EXERCISE:
Repeat the records exactly, minus the pictures.
========
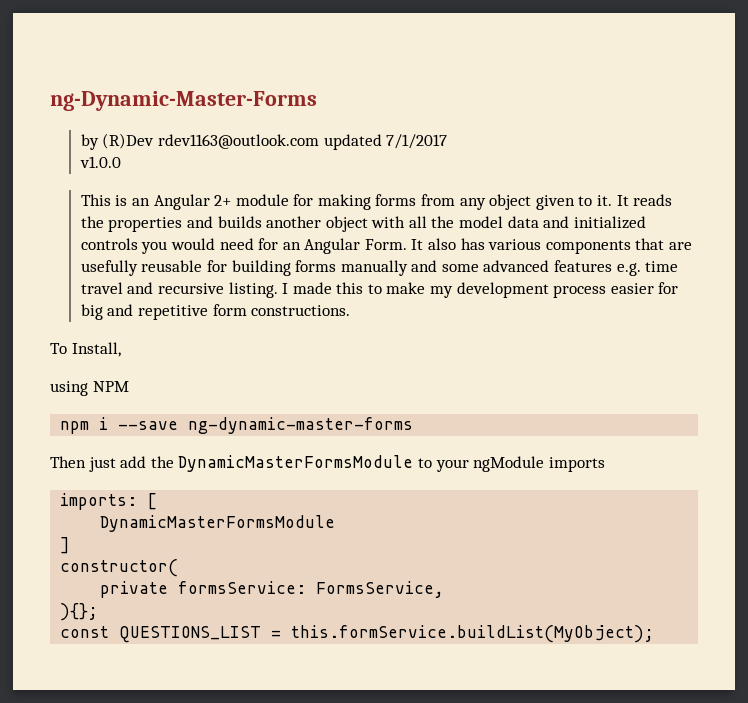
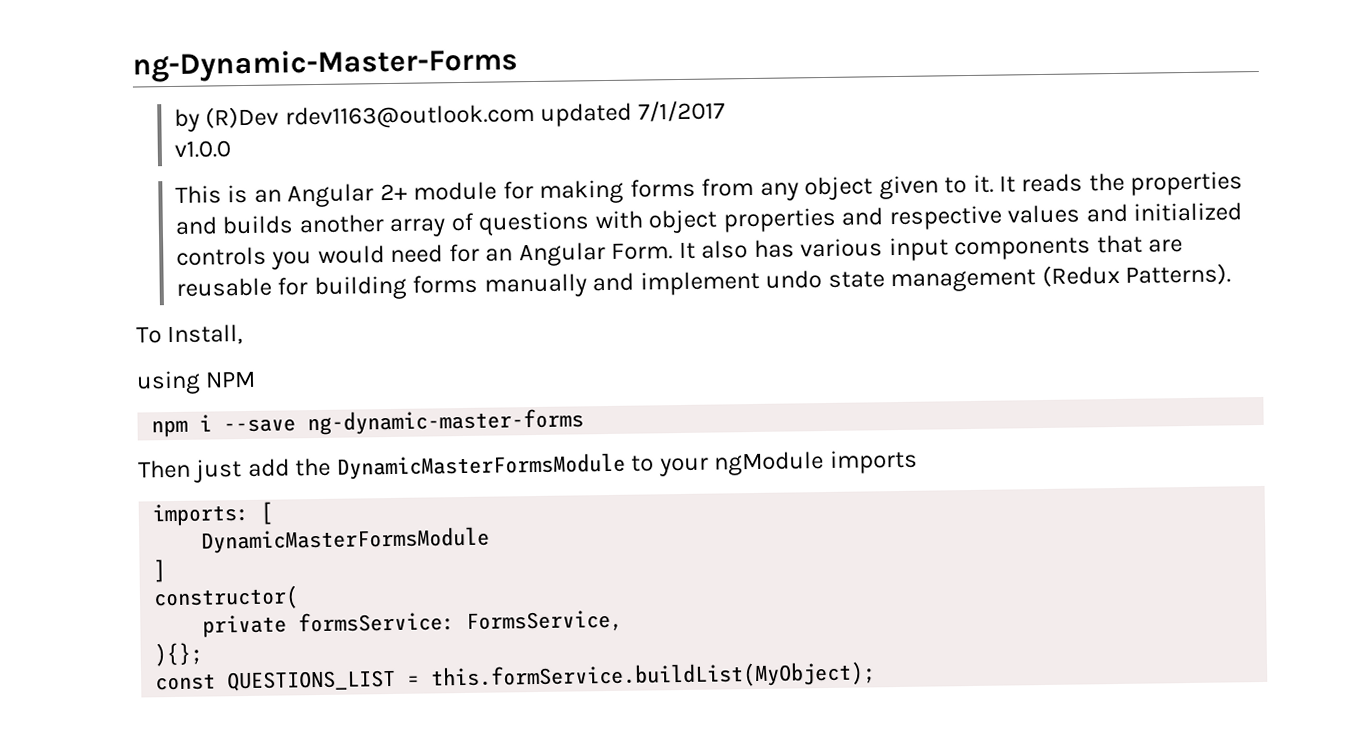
[325,216,539,232] object with all the model data -> [389,204,1081,237] array of questions with object properties and respective values
(542, 244) none -> [888,237,949,262] input
[80,260,138,276] usefully -> (1183, 246) none
[441,260,679,276] [80,282,679,298] [80,304,351,320] some advanced features e.g. time travel and recursive listing. I made this to make my development process easier for big and repetitive form constructions. -> [639,263,1232,296] implement undo state management (Redux Patterns).

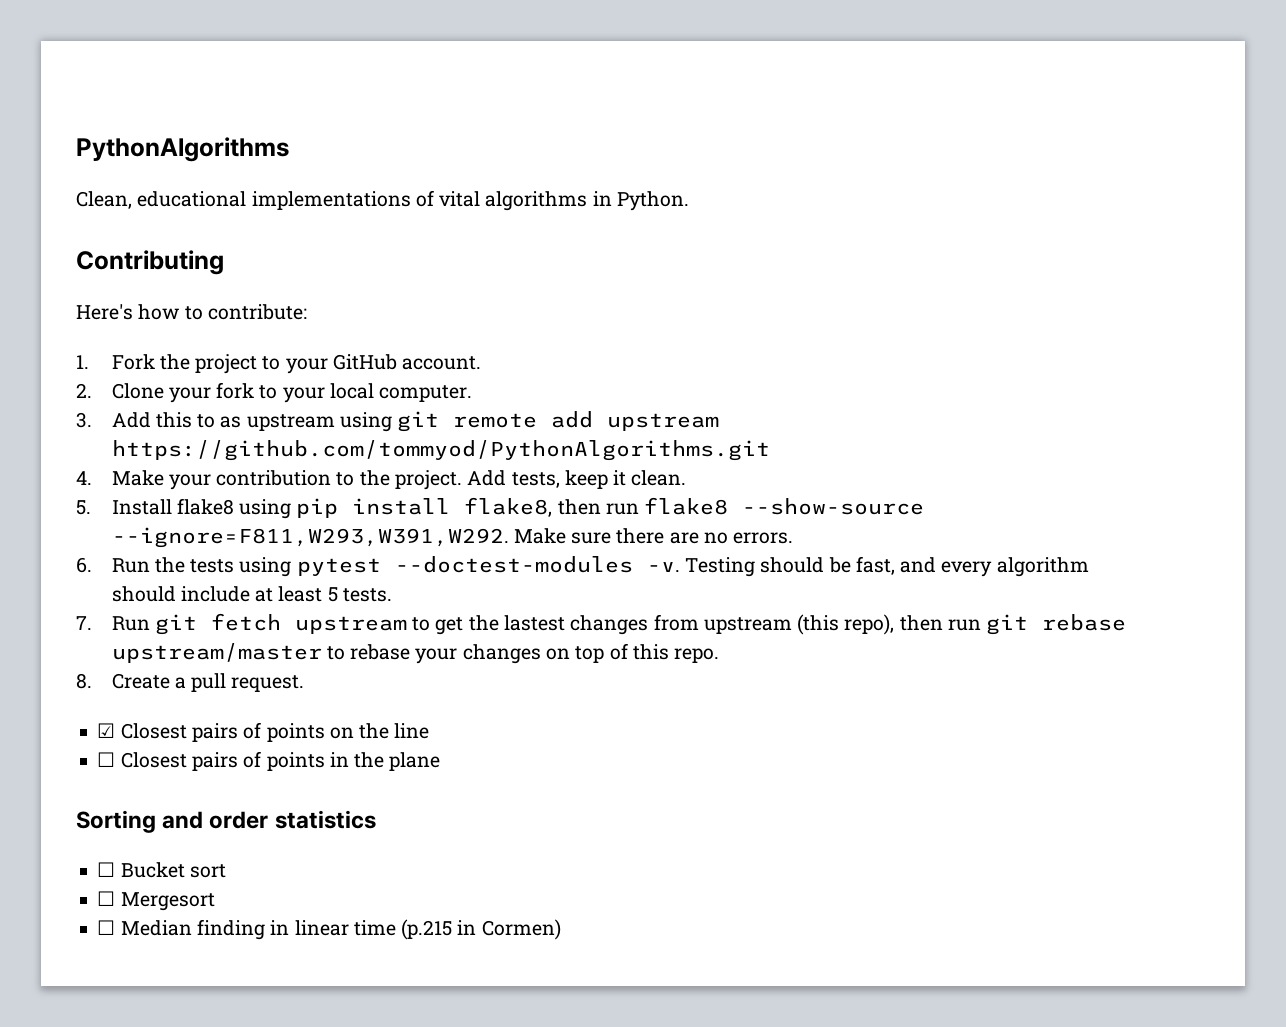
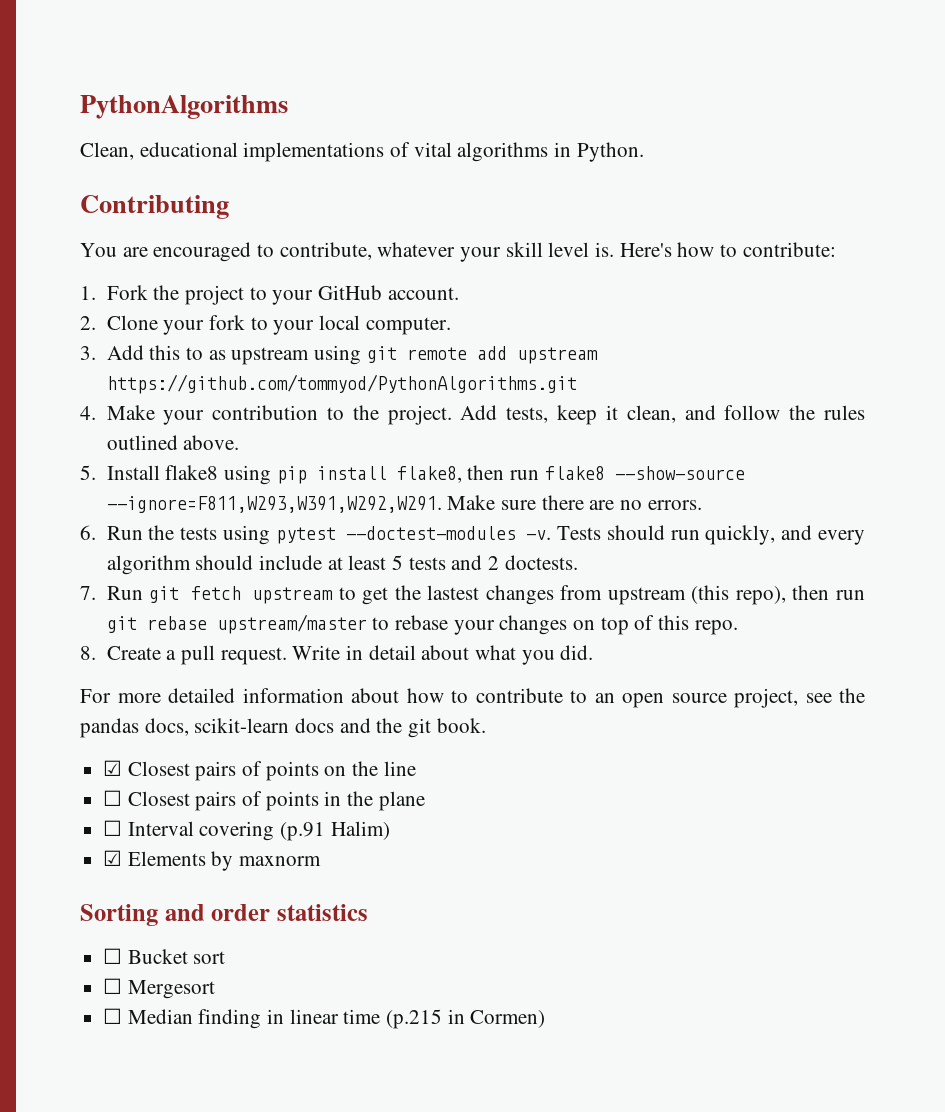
(224, 262) none -> [80,242,615,262] You are encouraged to contribute, whatever your skill level is.
[631,470,687,486] clean. -> [626,405,865,423] [106,435,240,450] clean, and follow the rules outlined above.
[111,527,509,548] --ignore=F811,W293,W391,W292. -> [106,496,442,513] --ignore=F811,W293,W391,W292,W291.
[684,556,895,577] Testing should be fast, -> [556,525,776,545] Tests should run quickly,
[342,588,392,602] tests. -> [408,555,578,570] tests and 2 doctests.
(305, 683) none -> [292,645,594,665] [80,688,865,708] [80,718,486,738] Write in detail about what you did. // For more detailed information about how to contribute to an open source project, see the pandas docs, scikit-learn docs and the git book.
(441, 761) none -> [103,820,390,841] [103,850,322,871] // ☐ Interval covering (p.91 Halim) // ☑ Elements by maxnorm

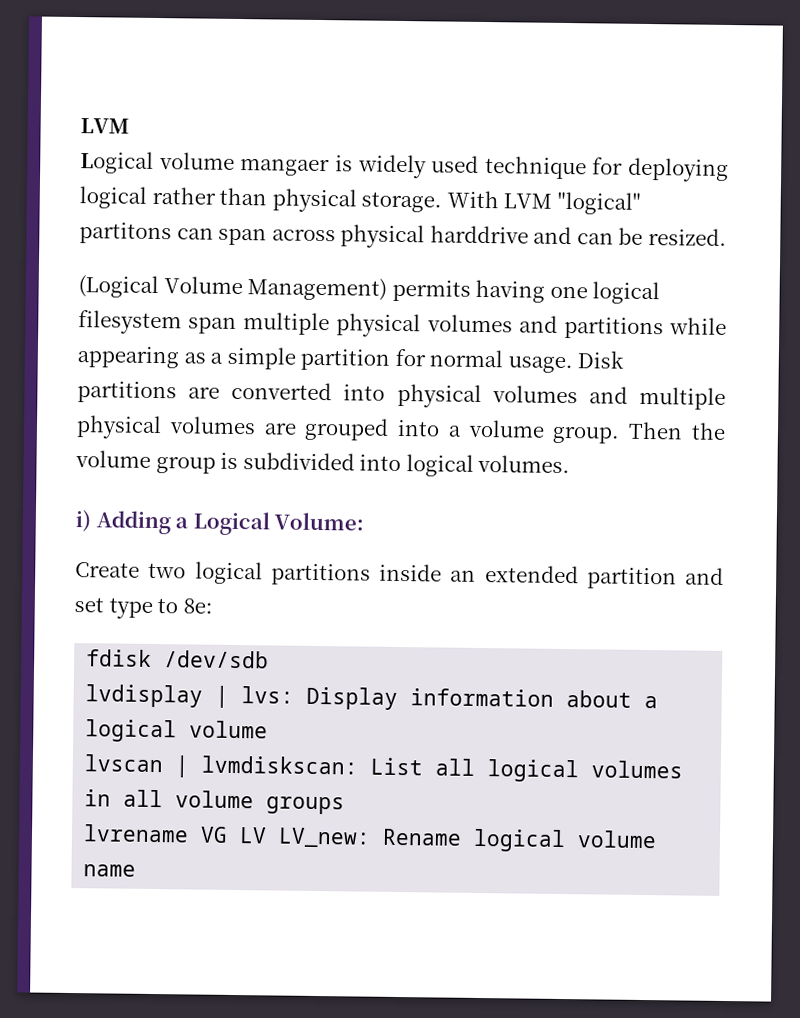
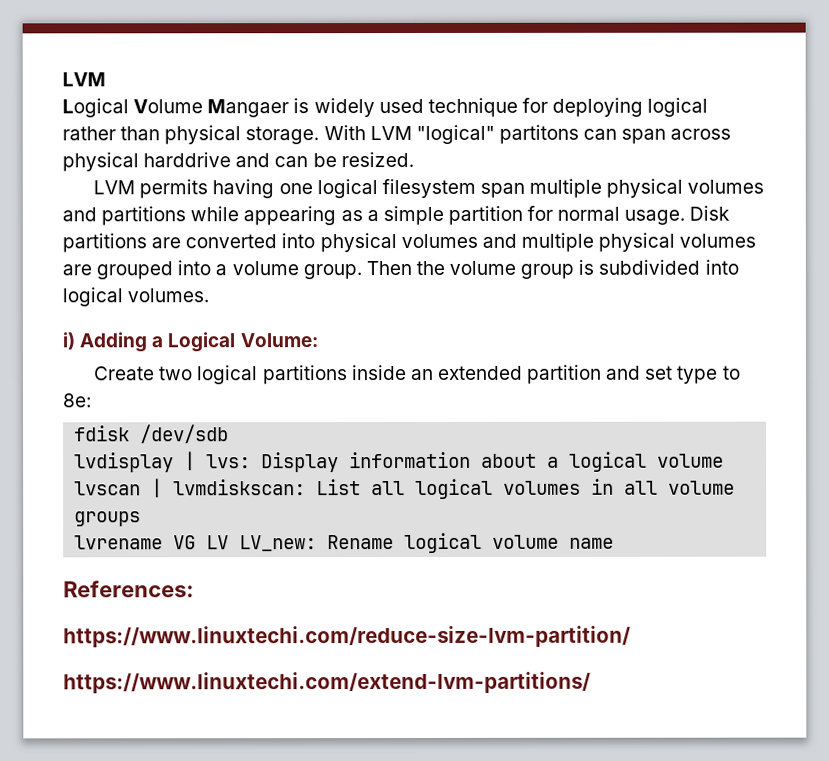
[158,152,331,177] volume mangaer -> [133,99,290,118] Volume Mangaer
[78,275,388,301] (Logical Volume Management) -> [93,180,136,195] LVM
(137, 870) none -> [63,580,194,598] [63,625,631,648] [63,671,591,694] // References: // https://www.linuxtechi.com/reduce-size-lvm-partition/ // https://www.linuxtechi.com/extend-lvm-partitions/

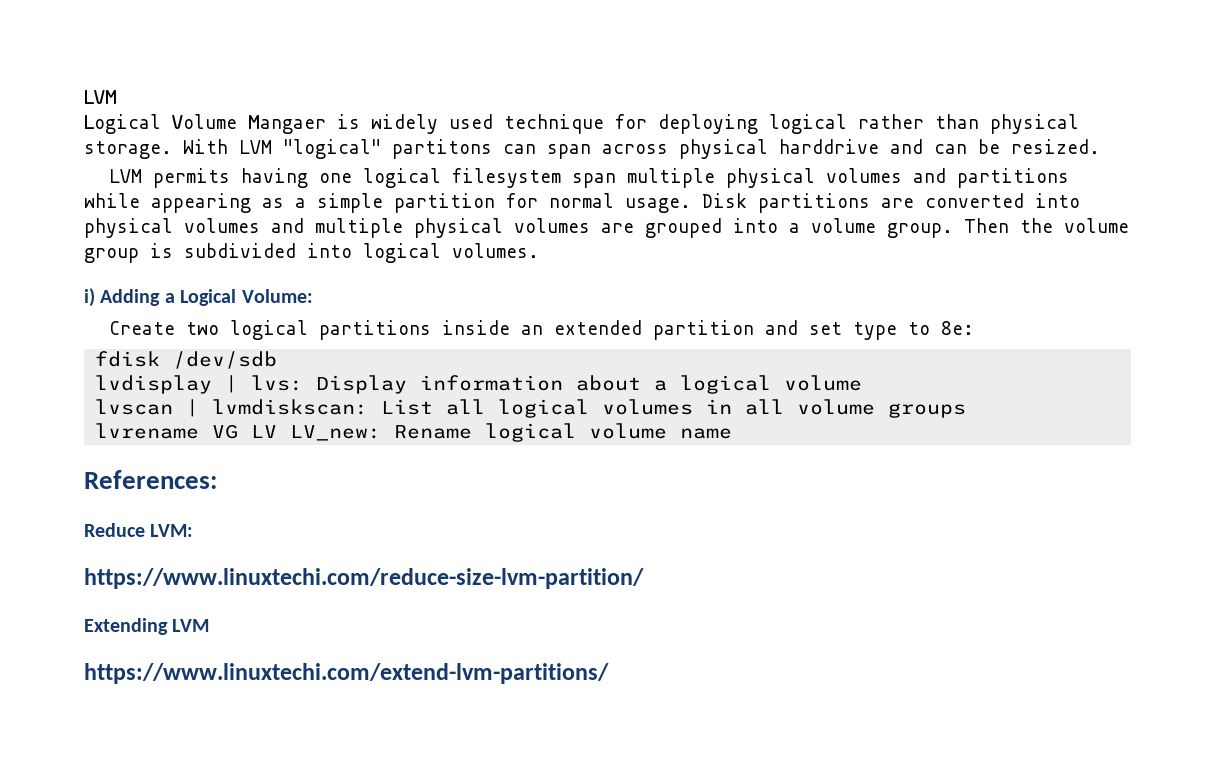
(194, 589) none -> [84,523,194,537] // Reduce LVM:
(631, 636) none -> [84,618,210,635] // Extending LVM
========
RESULT FOR THIS EXERCISE:
[325,216,539,232] object with all the model data -> [389,204,1081,237] array of questions with object properties and respective values
(542, 244) none -> [888,237,949,262] input
[80,260,138,276] usefully -> (1183, 246) none
[441,260,679,276] [80,282,679,298] [80,304,351,320] some advanced features e.g. time travel and recursive listing. I made this to make my development process easier for big and repetitive form constructions. -> [639,263,1232,296] implement undo state management (Redux Patterns).

(224, 262) none -> [80,242,615,262] You are encouraged to contribute, whatever your skill level is.
[631,470,687,486] clean. -> [626,405,865,423] [106,435,240,450] clean, and follow the rules outlined above.
[111,527,509,548] --ignore=F811,W293,W391,W292. -> [106,496,442,513] --ignore=F811,W293,W391,W292,W291.
[684,556,895,577] Testing should be fast, -> [556,525,776,545] Tests should run quickly,
[342,588,392,602] tests. -> [408,555,578,570] tests and 2 doctests.
(305, 683) none -> [292,645,594,665] [80,688,865,708] [80,718,486,738] Write in detail about what you did. // For more detailed information about how to contribute to an open source project, see the pandas docs, scikit-learn docs and the git book.
(441, 761) none -> [103,820,390,841] [103,850,322,871] // ☐ Interval covering (p.91 Halim) // ☑ Elements by maxnorm

[158,152,331,177] volume mangaer -> [133,99,290,118] Volume Mangaer
[78,275,388,301] (Logical Volume Management) -> [93,180,136,195] LVM
(137, 870) none -> [63,580,194,598] [63,625,631,648] [63,671,591,694] // References: // https://www.linuxtechi.com/reduce-size-lvm-partition/ // https://www.linuxtechi.com/extend-lvm-partitions/

(194, 589) none -> [84,523,194,537] // Reduce LVM:
(631, 636) none -> [84,618,210,635] // Extending LVM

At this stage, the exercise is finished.